A tale of two route controllers

Ever since I built a Linux 3.2.0 kernel for my Debian Stable laptop to take advantage of some of the newer kernel features, I have been experiencing occasional short periods of disconnect/reconnect on the Wi-Fi network.

This wasn’t happening heaps (maybe a couple times a day), but it was starting to get annoying, so I decided to sort it out properly and do a kernel driver and microcode update for my Intel Centrino Wireless-N 1000 card.

The firmware/microcode update was easy enough, simply a case of downloading the latest code from Intel and installing into /lib/firmware/ – the kernel driver does the rest, finding it and loading it into the Wi-Fi card at boot time.

Next step was building a new kernel for my machine, I went through and tuned the module selection very carefully tossing out all the hardware my laptop will never use, as I was getting sick of wasting lots of disk space on the billion+ device modules in Linux these days.

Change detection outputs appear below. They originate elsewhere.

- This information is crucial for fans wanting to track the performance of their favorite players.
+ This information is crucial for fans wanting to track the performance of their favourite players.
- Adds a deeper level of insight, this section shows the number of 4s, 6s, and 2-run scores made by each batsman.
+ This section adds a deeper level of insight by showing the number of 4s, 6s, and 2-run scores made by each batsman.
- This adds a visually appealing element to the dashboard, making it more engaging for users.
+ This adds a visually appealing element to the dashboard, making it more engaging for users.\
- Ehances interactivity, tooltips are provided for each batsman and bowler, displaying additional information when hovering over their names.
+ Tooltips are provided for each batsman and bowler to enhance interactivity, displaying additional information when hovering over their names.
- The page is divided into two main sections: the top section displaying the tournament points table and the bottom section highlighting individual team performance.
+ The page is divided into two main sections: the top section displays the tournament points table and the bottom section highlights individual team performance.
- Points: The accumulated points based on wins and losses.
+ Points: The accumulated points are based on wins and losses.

After finding that my initial kernel lacked support for my video card (turns out the Lenovo X201i laptops still use AGP-based i915 cards, I was assuming PCIe) I got a working kernel up and running.

Except that my Wi-Fi stability problem was worse than ever, instead of losing connectivity every few hours, it was now doing so ever few minutes. :-(

The logs weren’t particularly helpful – NetworkManager likes to give reason numbers but I couldn’t easily find a documented explanation of these (but maybe I’m looking in the wrong place).

19:44:36 NetworkManager[1650]: <info> (wlan0): device state change: 8 -> 9 (reason 5)
19:44:36 NetworkManager[1650]: <warn> Activation (wlan0) failed for access point (b201)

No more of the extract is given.